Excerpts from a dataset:
▽

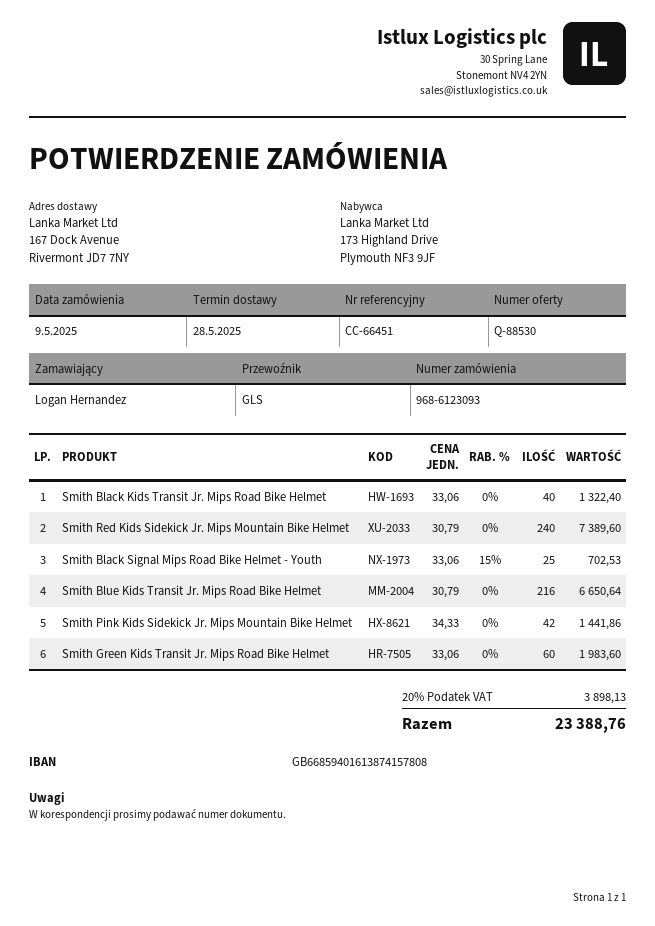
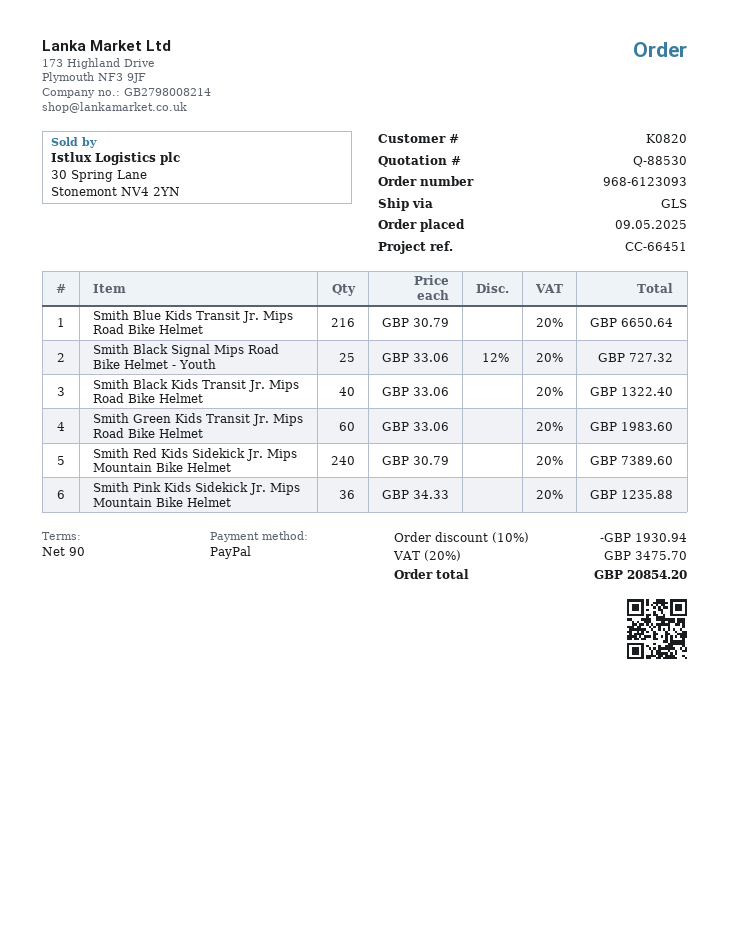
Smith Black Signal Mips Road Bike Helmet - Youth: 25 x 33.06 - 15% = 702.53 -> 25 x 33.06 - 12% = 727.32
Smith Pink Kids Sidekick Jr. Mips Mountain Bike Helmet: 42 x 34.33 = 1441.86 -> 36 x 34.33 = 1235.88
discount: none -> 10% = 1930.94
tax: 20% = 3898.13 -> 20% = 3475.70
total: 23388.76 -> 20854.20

△
▽

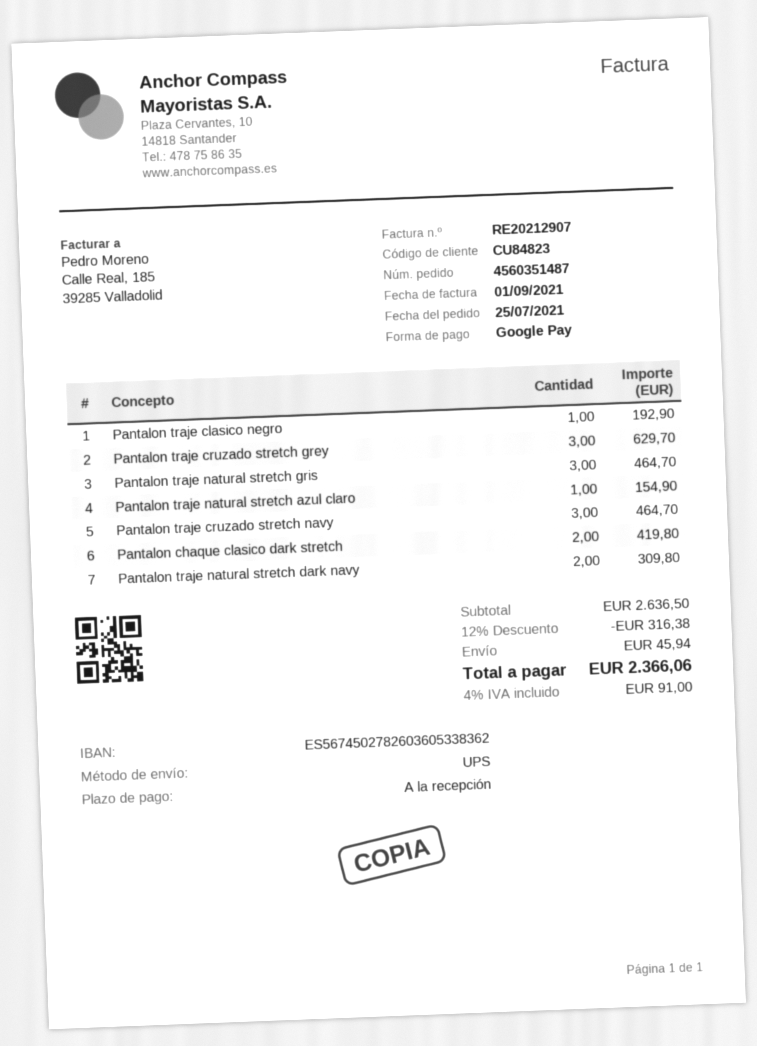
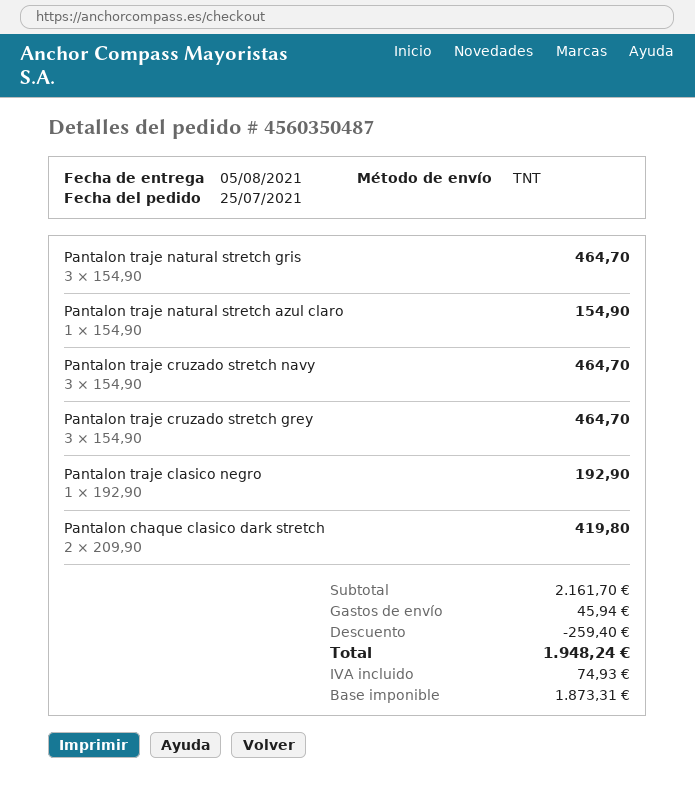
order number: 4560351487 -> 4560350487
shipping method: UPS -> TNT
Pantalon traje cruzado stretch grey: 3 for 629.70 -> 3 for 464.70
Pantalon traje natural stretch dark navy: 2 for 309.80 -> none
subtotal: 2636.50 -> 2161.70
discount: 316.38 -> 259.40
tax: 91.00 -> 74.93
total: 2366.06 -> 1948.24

△

Write out exactly the lines that fall from the line with "Smith Black Signal" to the line with "total: 23388.76 -> 20854.20" in the records above, keeping both ends.

■ RESPONSE AREA ■
Smith Black Signal Mips Road Bike Helmet - Youth: 25 x 33.06 - 15% = 702.53 -> 25 x 33.06 - 12% = 727.32
Smith Pink Kids Sidekick Jr. Mips Mountain Bike Helmet: 42 x 34.33 = 1441.86 -> 36 x 34.33 = 1235.88
discount: none -> 10% = 1930.94
tax: 20% = 3898.13 -> 20% = 3475.70
total: 23388.76 -> 20854.20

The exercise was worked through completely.